Given records:
════════════════

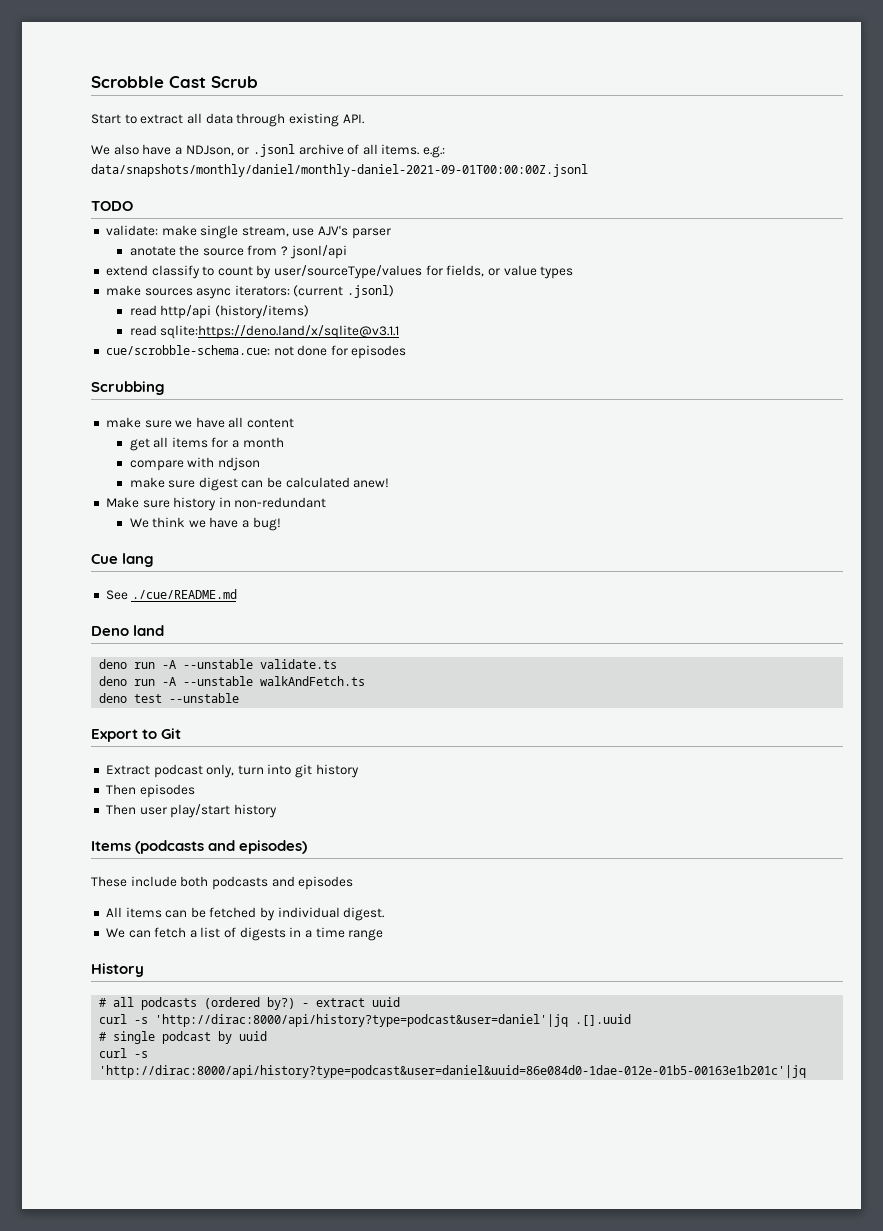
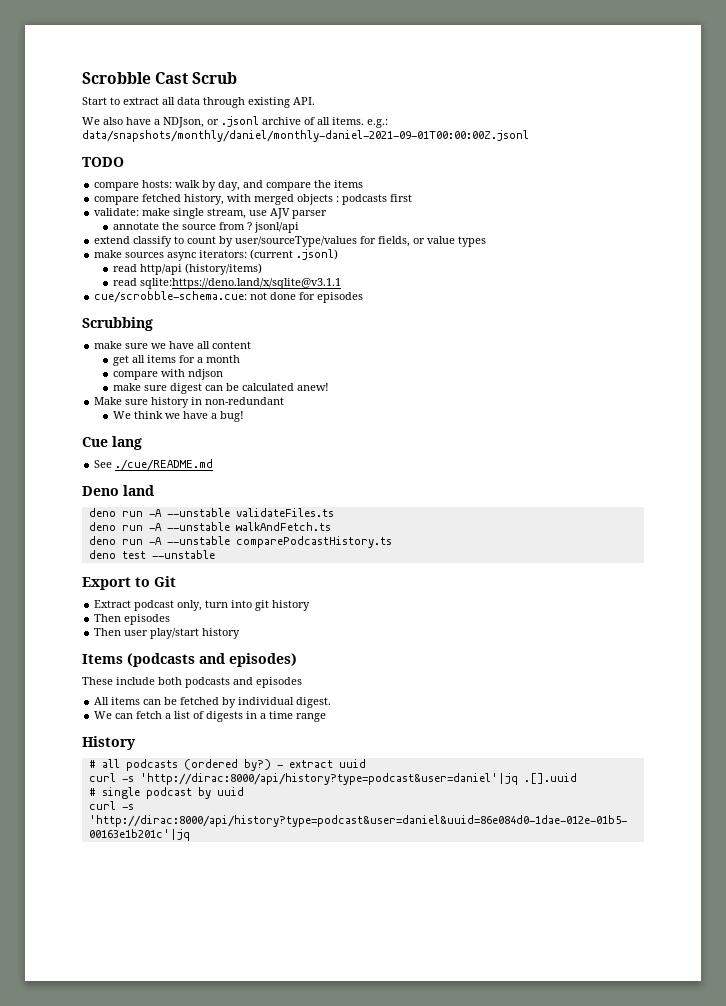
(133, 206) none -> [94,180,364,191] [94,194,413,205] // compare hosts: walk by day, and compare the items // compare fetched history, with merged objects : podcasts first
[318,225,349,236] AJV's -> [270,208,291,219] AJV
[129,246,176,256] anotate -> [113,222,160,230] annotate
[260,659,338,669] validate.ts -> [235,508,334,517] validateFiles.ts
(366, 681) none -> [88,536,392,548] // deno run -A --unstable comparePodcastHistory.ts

════════════════

Your assignment: From the line with "[260,659,338,669] validate.ts ->" to the last line of the material, give every line again exactly, and only those lines.

Solution for this exercise:
[260,659,338,669] validate.ts -> [235,508,334,517] validateFiles.ts
(366, 681) none -> [88,536,392,548] // deno run -A --unstable comparePodcastHistory.ts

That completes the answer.